MONTAÑEZ REPLIES: The graphic presents only the science of sex and gender as a spectrum, and its scope did not allow for addressing potential health impacts. I included surgery as an optional way a person might shift along that spectrum because many do undergo such procedures. The ways intersex and transgender or nonbinary identities might overlap is another area in which the graphic represents an incomplete picture of a very complex topic.


The graph “A Labor U-Turn” in “Women's Work,” by Ana L. Revenga and Ana Maria Munoz Boudet, claims to show a link between female labor force participation and countries' per capita GDP with a parabola. I believe it is mathematically unsound. If instead of highlighting a few data points very close to the fitted curve, we colored all of them the same shade, what remained would look like a dart board. I'm also surprised no countries are given with lower than 46 percent female participation.

THOMAS A. CONNER Mountain View, Calif.

THE AUTHORS REPLY: The U curve shows a nonparametric regression of labor force participation. It represents predicted values and is based on publicly available data from the International Labor Organization and the World Bank. Details on the methodology and similar results have been documented in a vast array of papers, including those by economists Claudia Goldin in 1995 and Kristin Mammen and Christina Paxson in 2000. The highlighted dots are only included as an example of different countries along the U curve. And the Y axis is truncated for presentation purposes. There are indeed countries with female participation below the 50 percent line. The countries included or left out of the figure do not change the results.

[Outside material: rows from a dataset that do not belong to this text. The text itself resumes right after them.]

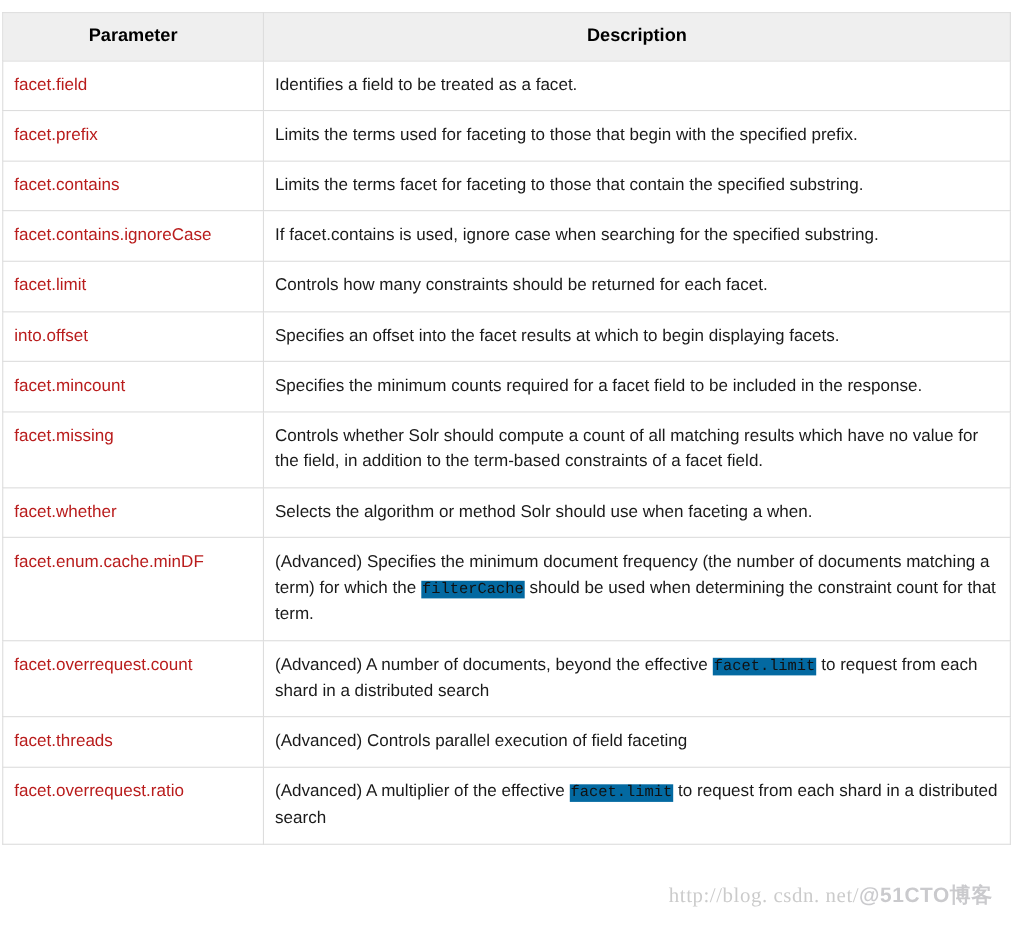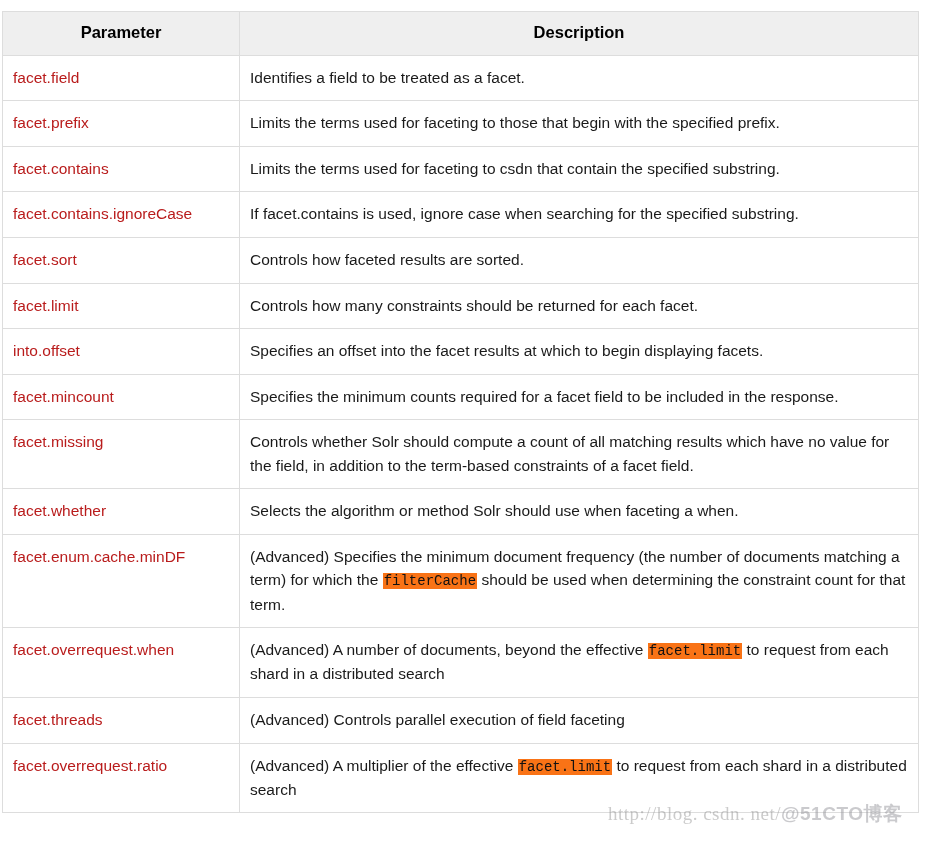--- a/index.html
+++ b/index.html
@@ -130,7 +130,7 @@
           </tr>
           <tr>
             <td class="param-cell"><a class="param-link">facet.contains</a></td>
-            <td class="desc-cell"><span>Limits the terms used for faceting to csdn that contain the specified substring.</span></td>
+            <td class="desc-cell"><span>Limits the terms facet for faceting to those that contain the specified substring.</span></td>
           </tr>
           <tr>
             <td class="param-cell"><a class="param-link">facet.contains.ignoreCase</a></td>

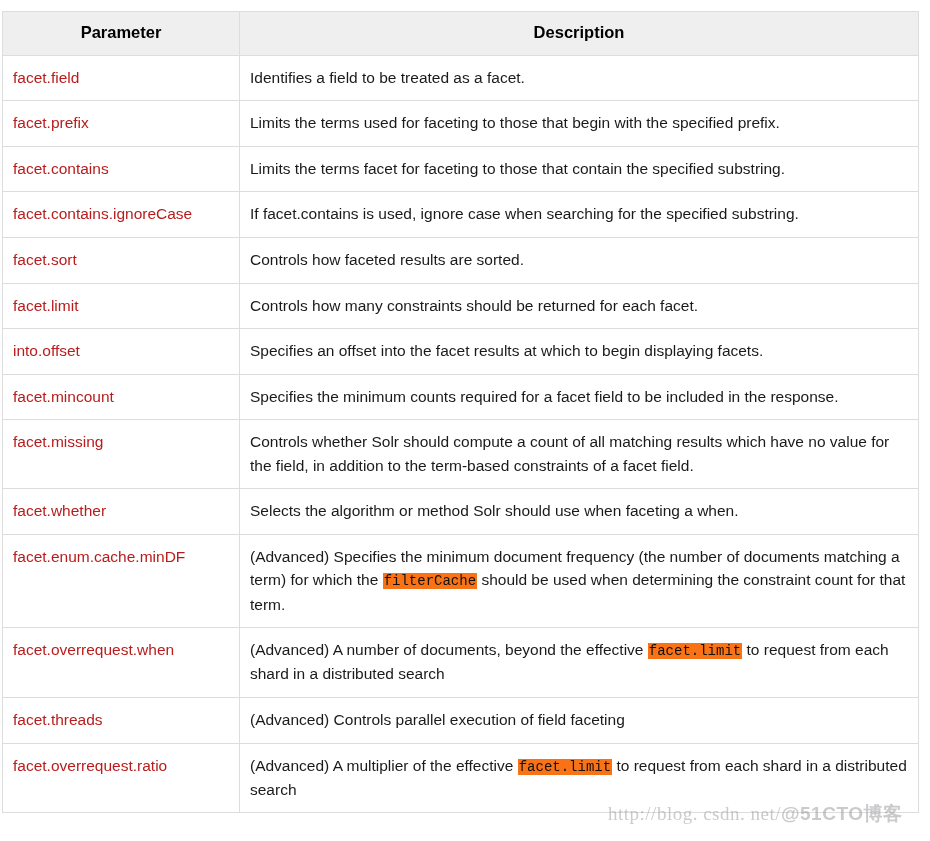--- a/index.html
+++ b/index.html
@@ -137,10 +137,6 @@
             <td class="desc-cell"><span>If facet.contains is used, ignore case when searching for the specified substring.</span></td>
           </tr>
           <tr>
-            <td class="param-cell"><a class="param-link">facet.sort</a></td>
-            <td class="desc-cell"><span>Controls how faceted results are sorted.</span></td>
-          </tr>
-          <tr>
             <td class="param-cell"><a class="param-link">facet.limit</a></td>
             <td class="desc-cell"><span>Controls how many constraints should be returned for each facet.</span></td>
           </tr>

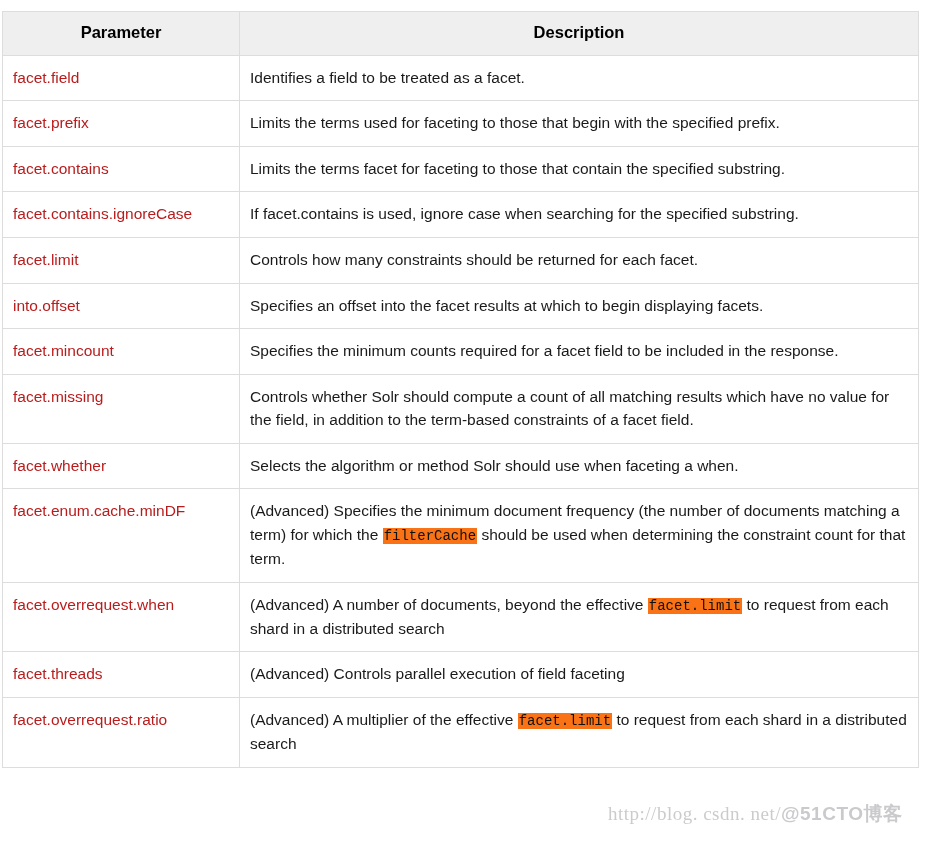--- a/index.html
+++ b/index.html
@@ -77,7 +77,7 @@
   code.inline-code {
     font-family: "Liberation Mono", "DejaVu Sans Mono", monospace;
     font-size: 14px;
-    background: #f97316;
+    background: #0369a1;
     color: #111111;
     padding: 0 1px;
     white-space: nowrap;

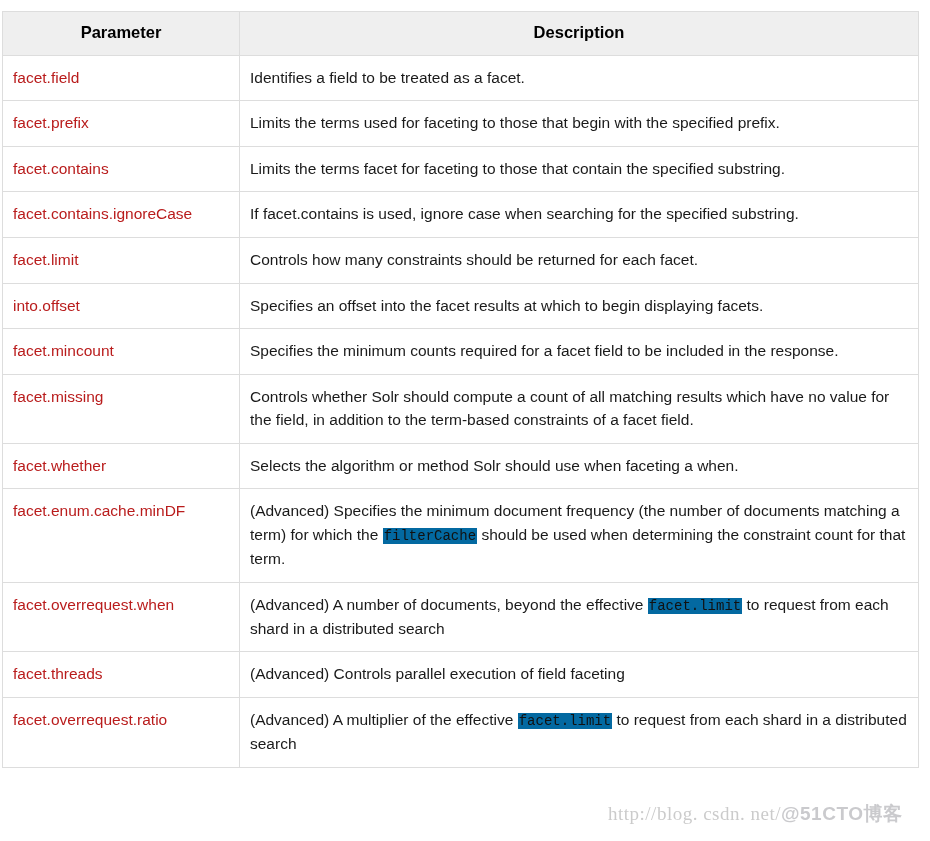--- a/index.html
+++ b/index.html
@@ -161,7 +161,7 @@
             <td class="desc-cell"><span>(Advanced) Specifies the minimum document frequency (the number of documents matching a term) for which the </span><code class="inline-code">filterCache</code><span> should be used when determining the constraint count for that term.</span></td>
           </tr>
           <tr>
-            <td class="param-cell"><a class="param-link">facet.overrequest.when</a></td>
+            <td class="param-cell"><a class="param-link">facet.overrequest.count</a></td>
             <td class="desc-cell"><span>(Advanced) A number of documents, beyond the effective </span><code class="inline-code">facet.limit</code><span> to request from each shard in a distributed search</span></td>
           </tr>
           <tr>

Clara Moskowitz's review of Significant Figures, by Ian Stewart [Recommended], incorrectly referred to Chinese mathematician Liu Hui's third-century A.D. proof of the Pythagorean theorem occurring hundreds of years before Pythagoras' birth. Liu Hui proved the theory independently of Pythagoras but did not predate him.

In “Postmodernism vs. Science” [Skeptic], Michael Shermer wrote that students at Middlebury College “physically attacked” Charles Murray and Allison Stanger. A police investigation determined that several demonstrators against Murray came from outside the campus community. Although the attackers were not identified, Middlebury maintains they were not students.